Philip Kiser, CEO of the Austin-based Telespace, which provides cloud services for business collaboration, has known Nelson for 15 years and advises the startup.

“One of the challenges in the courtroom today is the difficulty to hear everyone due to the plexiglass dividers in the courtroom protecting people from infection,” Kiser said. “We saw the need for interpreters to have the ability to perform simultaneous interpretation remotely without having to manage multiple devices.”

The startup launched during the summer of 2020 as 460 Tech, LLC, with BEINCOURT as its first technology service.

Once hearings went virtual in 2020, court administrators were looking for ways to ensure the record could still be captured regardless of how the hearing was taking place. The legal requirement to record hearings on video conferencing platforms meant new technical problems cropped up, such as the audio quality of participants calling in to attend courtroom proceedings.

“What we want courts to realize is you will still have audio issues, and not enough quality microphones, plus juvenile courts need a specific setup,” Nelson said. “We provide the audio and video solutions, with cameras that face the counsel and witness stand as well as the judge.”

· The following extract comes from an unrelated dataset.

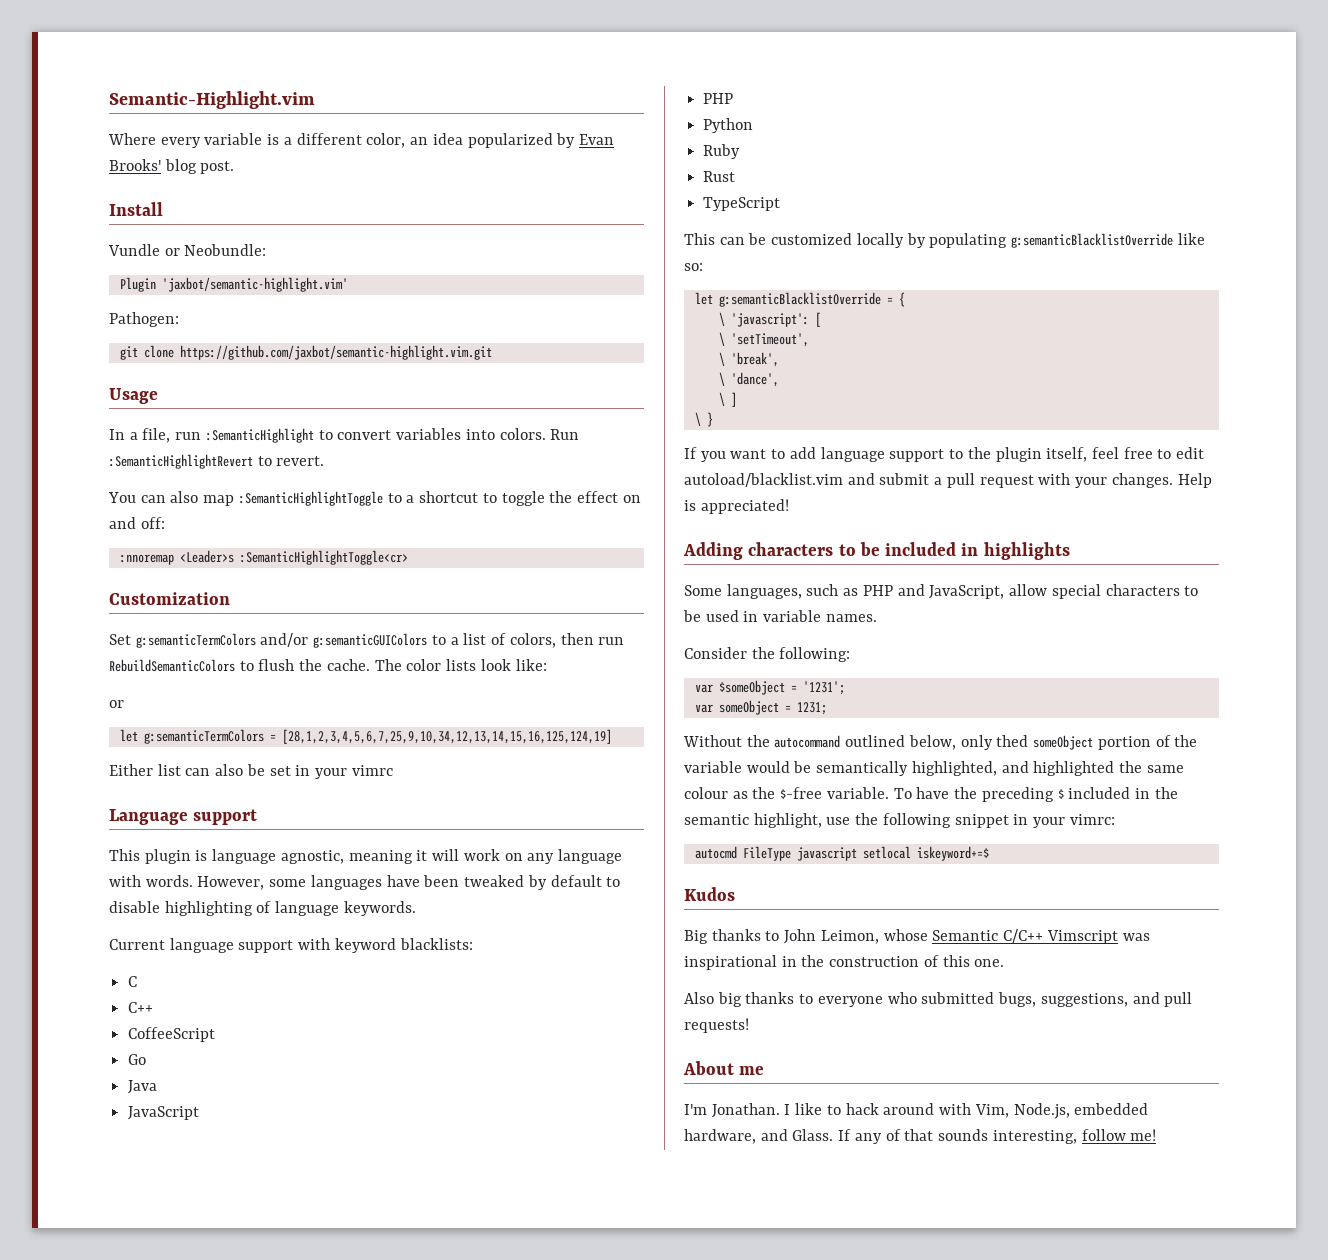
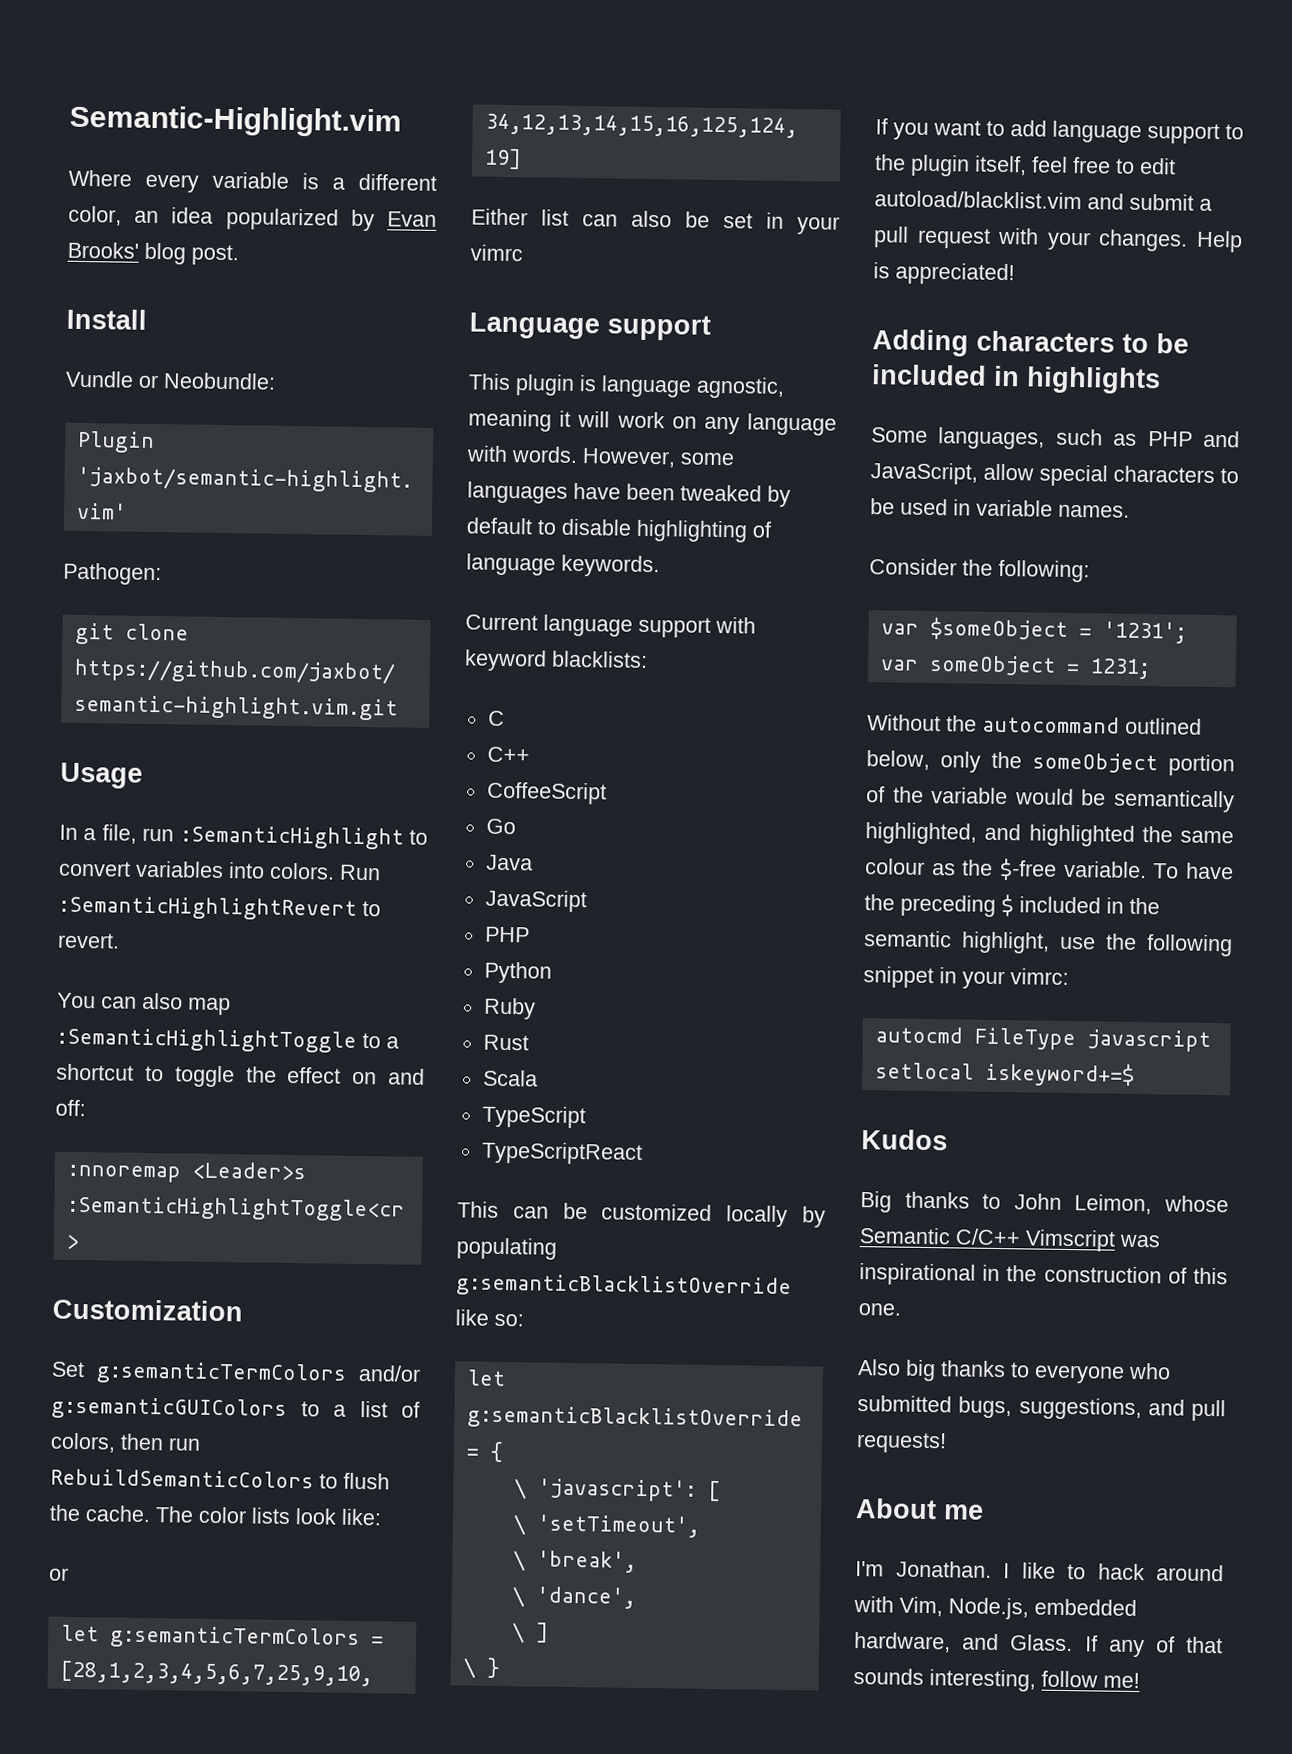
(736, 176) none -> [482,1069,538,1087] // Scala
(781, 204) none -> [480,1141,643,1165] // TypeScriptReact
[996,735,1029,747] thed -> [991,751,1022,769] the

Ken Bjork, who joined BEINCOURT as its vice president of courtroom technologies, said the startup developed its technology to be compatible with all video teleconferencing platforms. Their goal is to enable remote interpretation with audio and video capabilities during interpretation for the courtroom.

“Our proprietary speakers and microphones eliminate echoing and popping noises,” Bjork said. “Our mic and camera packages also mitigate the spread of COVID-19, as people don’t need to get close or yell to be heard.”

The pandemic-induced backlog of court hearings and lack of a single all-in-one solution for virtual and hybrid court proceedings could inject much-needed innovation into overloaded court systems.

“Some companies do some parts of this, such as audio-visual companies capturing document presentation proceedings or supporting remote interpretation, but no one except our solution has all the AV and software functionality needed for the full range of courtroom needs,” Nelson said. 

Bjork was the deputy chief information officer for Los Angeles County Superior Court for over 30 years. During his time there, Bjork struggled to find technology solutions for less than $50,000 per courtroom, finding estimates were coming in at over $100,000 for a single courtroom.

Now as BEINCOURT’s vice president, Bjork is instrumental in building out the company’s software platform and technology package with the correct number of microphones and speakers.

“Our solution starts at $36,000 per courtroom for an essential package that can support high-traffic courtrooms,” Bjork said. 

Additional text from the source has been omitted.